● **YOUR TASK**
In the listing that follows, find the line with "Powiatowy Inspektor Sanitarny", then copy exactly from it through the line with "border-radius: 10px ->", leaving out every picture.

● **RECORDS FOR THIS EXERCISE**
-- Opening Marker --

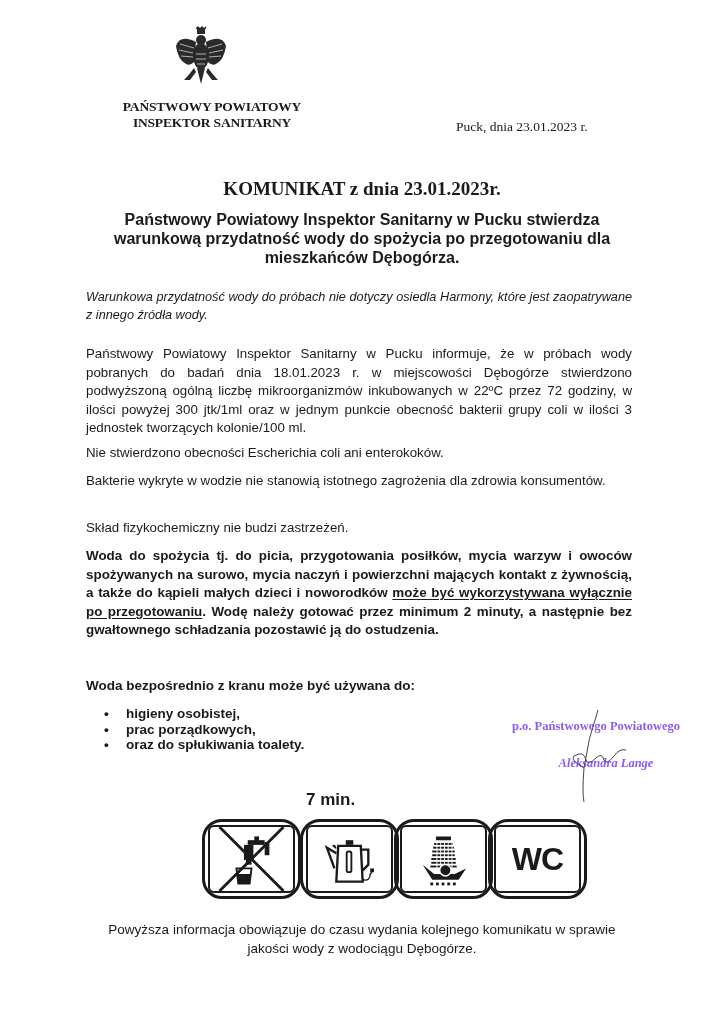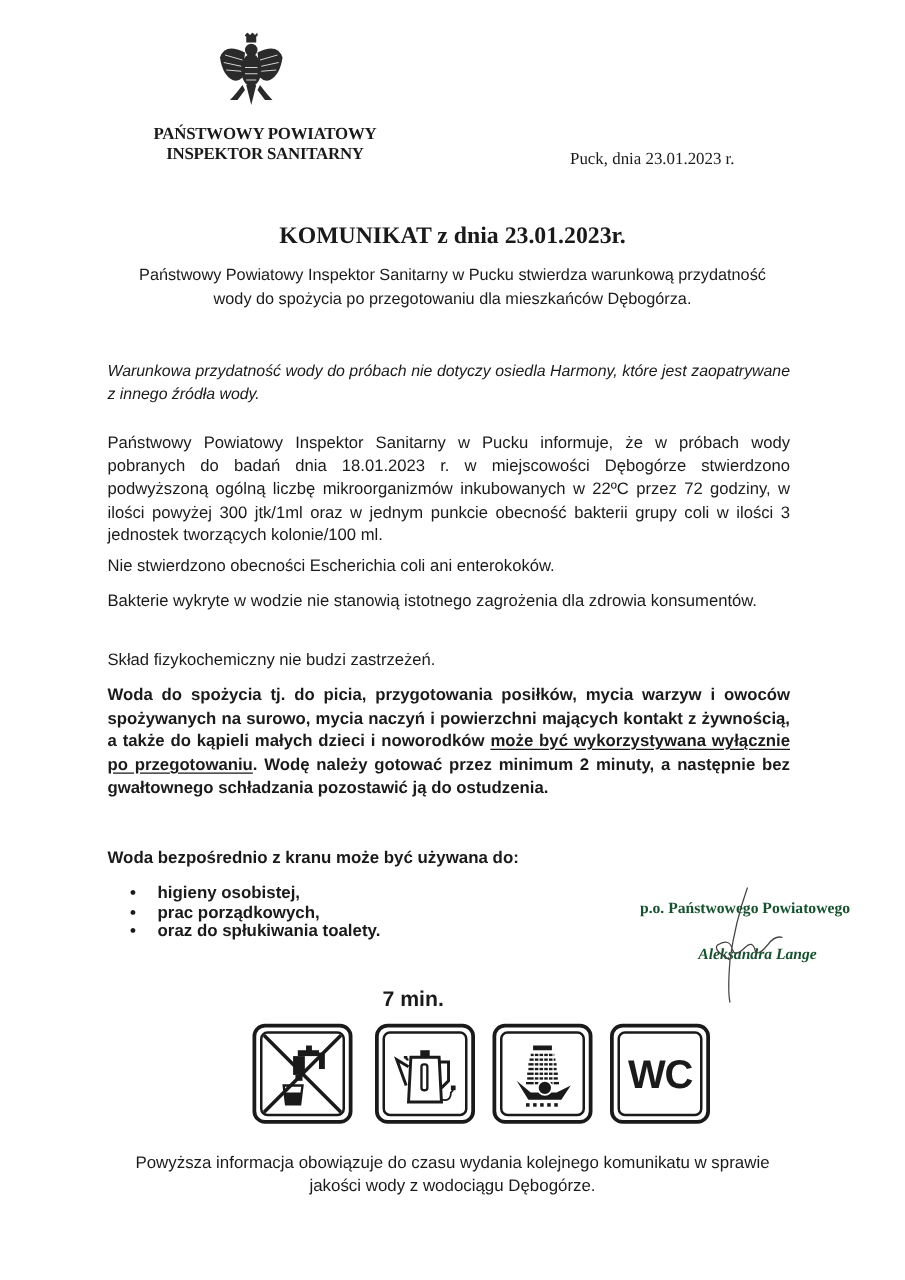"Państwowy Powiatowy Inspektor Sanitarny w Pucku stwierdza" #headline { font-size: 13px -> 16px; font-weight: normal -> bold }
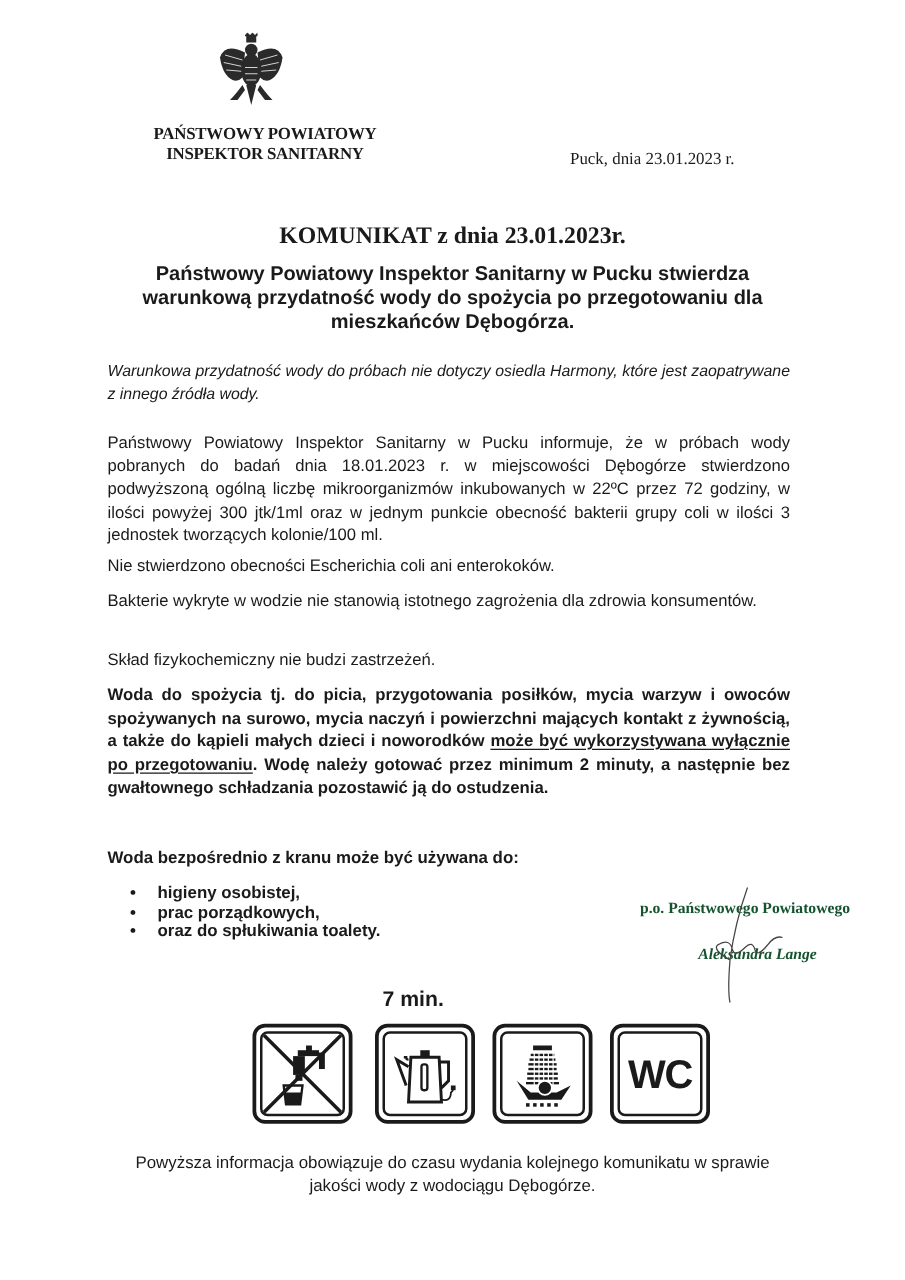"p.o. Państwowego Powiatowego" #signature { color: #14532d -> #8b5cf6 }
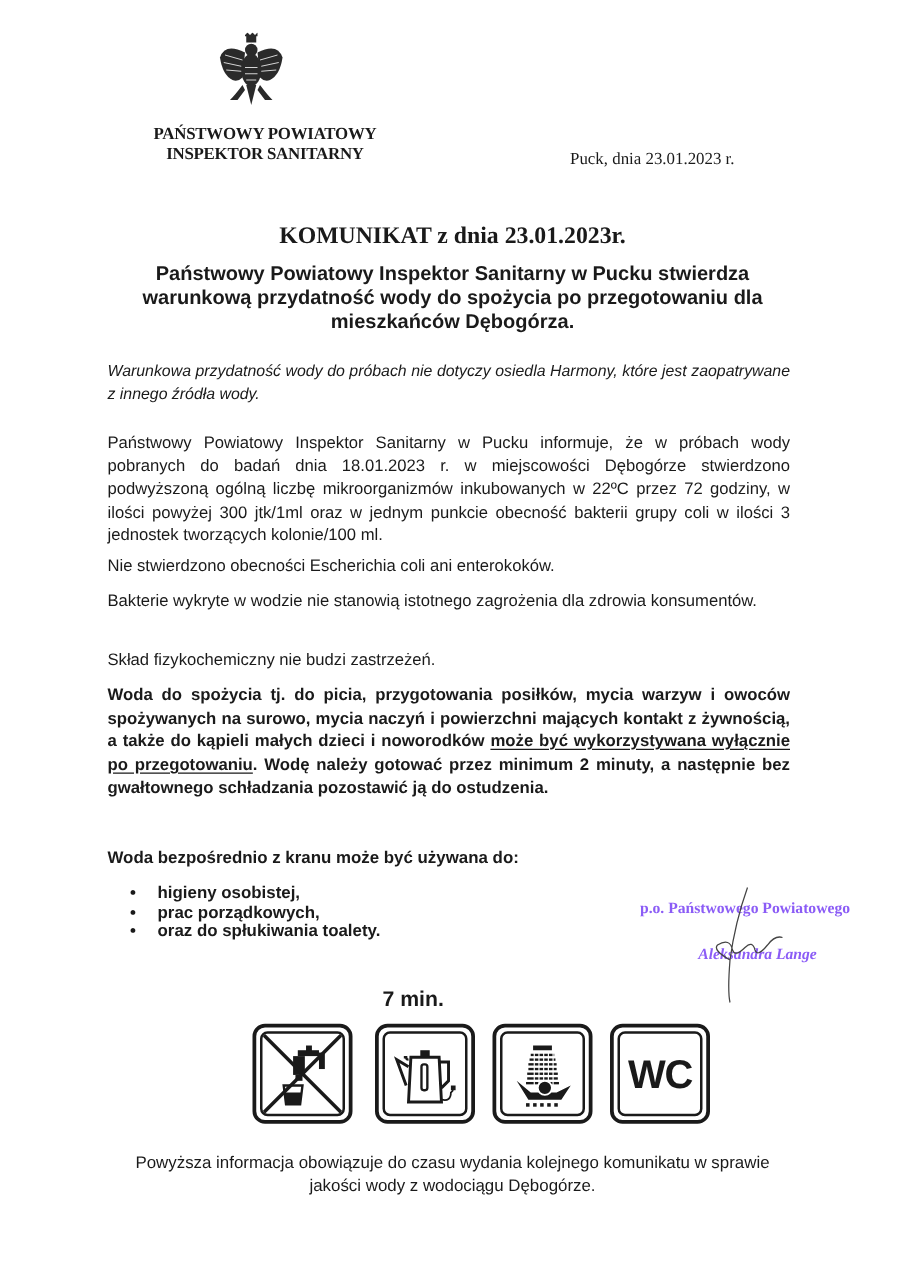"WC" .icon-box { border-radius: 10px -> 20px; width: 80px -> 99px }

-- Closing Marker --
-- Opening Marker --

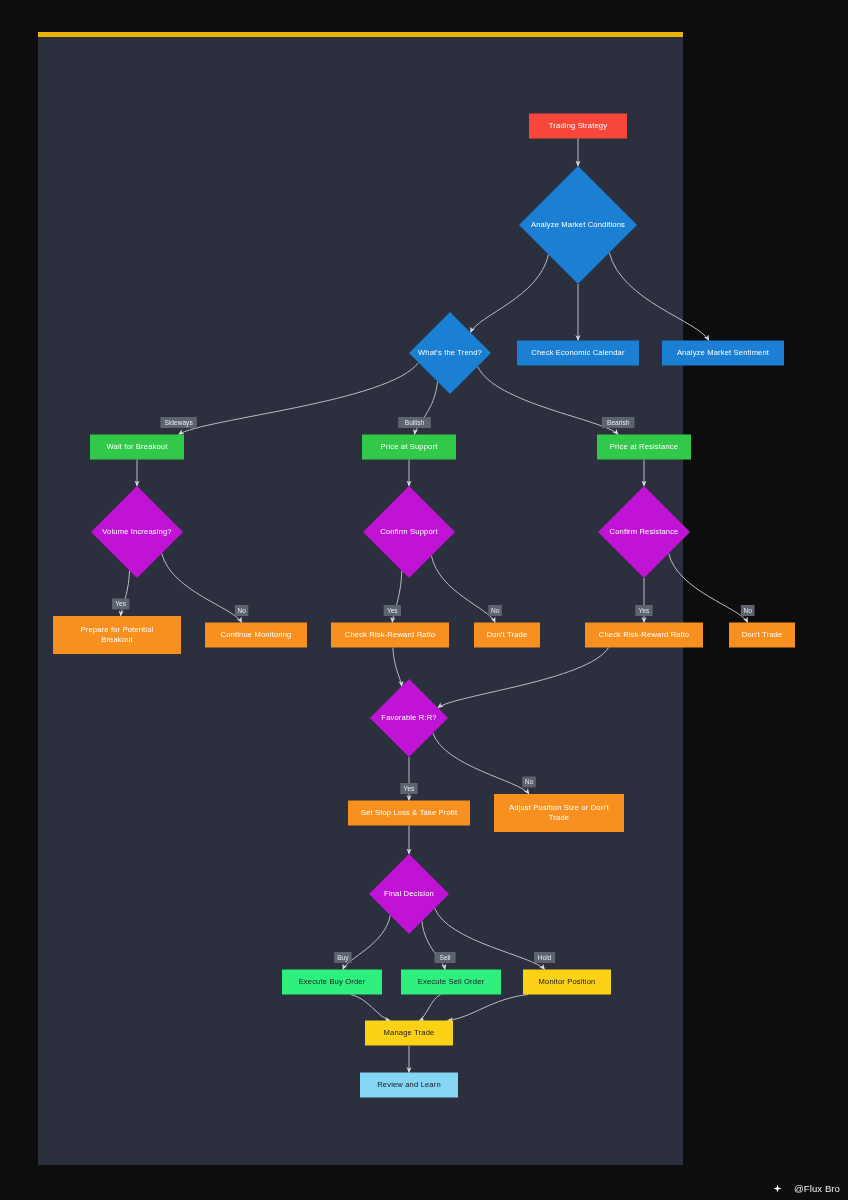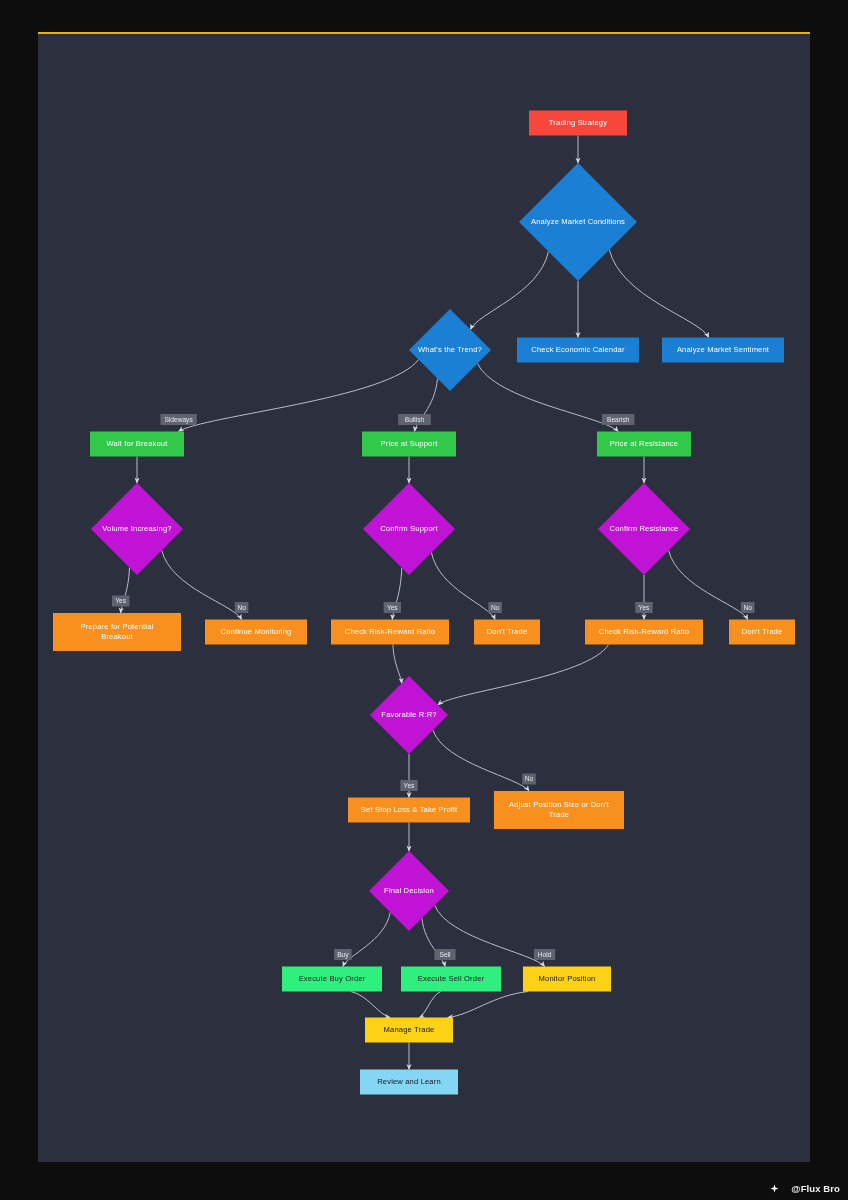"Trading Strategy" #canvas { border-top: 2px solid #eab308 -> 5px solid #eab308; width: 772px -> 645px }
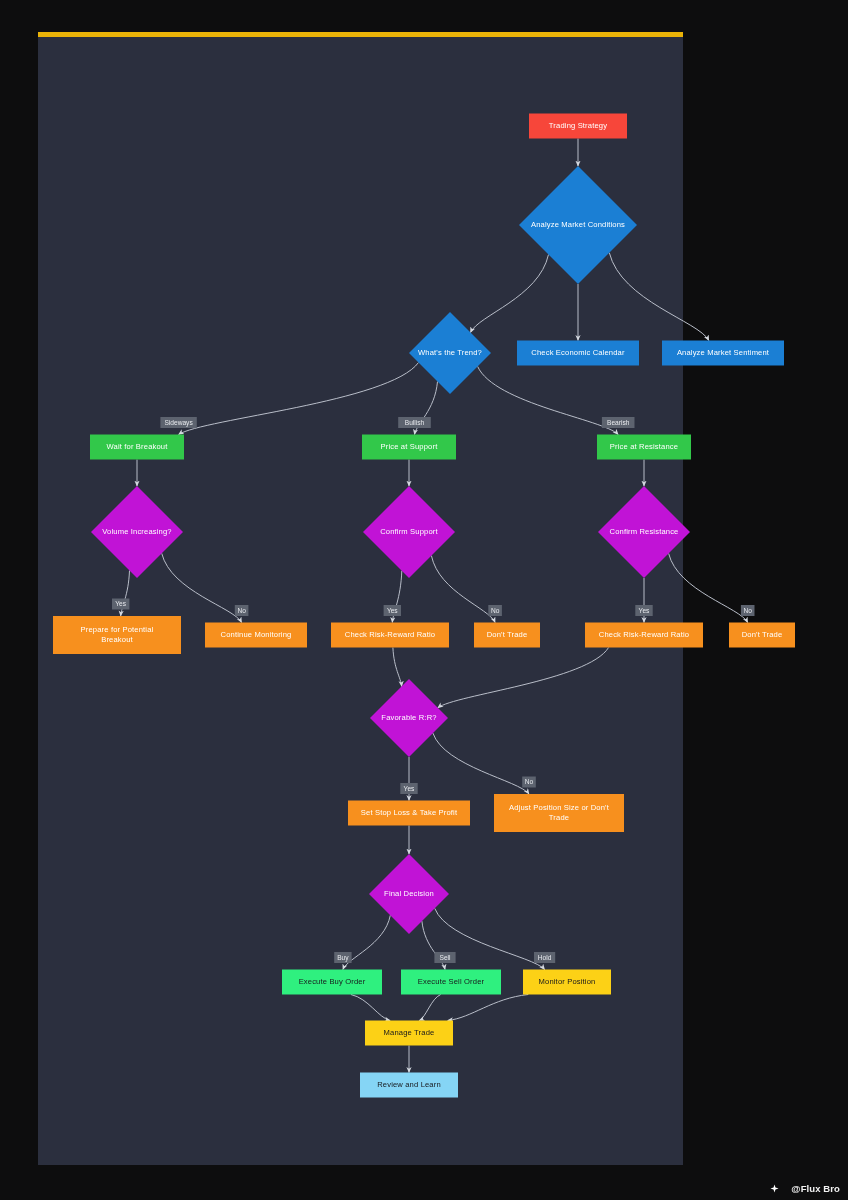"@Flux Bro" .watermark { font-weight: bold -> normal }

-- Closing Marker --

● **TASK SOLUTION**
"Państwowy Powiatowy Inspektor Sanitarny w Pucku stwierdza" #headline { font-size: 13px -> 16px; font-weight: normal -> bold }
"p.o. Państwowego Powiatowego" #signature { color: #14532d -> #8b5cf6 }
"WC" .icon-box { border-radius: 10px -> 20px; width: 80px -> 99px }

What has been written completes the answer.